I'm mainly used in Solr 4.4 and 4.10 .
New features:
- A IKAnalyzerSolrFactory to support solr version higher than 4.0 and extends the TokenizerFactory to support filter factory.
- Support both simplified Chinese and traditional Chinese.
- A ChineseSpaceFilterFactory to remove space after "ShingleFilterFactory" For example, "计算机算法导论" when doing the shingle for auto-complete, It will generate terms "计算机", “计算机 算法”, “计算机 算法 导论”, “算法”, “算法 导论”,“导论” So, it we input the prefix of the whole input term like "计算机算", we want it return "计算机算法", “计算机算法导论” which not contain space between phrases.
- English word segmentation for possessive case. "apple's" will be "apple's" and "apple". "its'" will be "its"
- For solr version upper than 4.8, class "org.apache.lucene.util.AttributeSource.AttributeFactory" to "org.apache.lucene.util.AttributeFactory"

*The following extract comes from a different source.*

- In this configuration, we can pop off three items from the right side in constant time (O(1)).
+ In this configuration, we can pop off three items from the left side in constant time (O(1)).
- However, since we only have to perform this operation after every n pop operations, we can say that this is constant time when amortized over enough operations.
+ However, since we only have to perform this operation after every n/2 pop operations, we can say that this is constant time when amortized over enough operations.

Example in solr schema.xml:
<fieldType name="text_ik" class="solr.TextField" positionIncrementGap="100" >
<analyzer type="index" >
<tokenizer class="org.wltea.analyzer.lucene.IKAnalyzerSolrFactory" useSmart="false" />
</analyzer>
<analyzer type="query" >
<tokenizer class="org.wltea.analyzer.lucene.IKAnalyzerSolrFactory" useSmart="true" />
</analyzer>
</fieldType>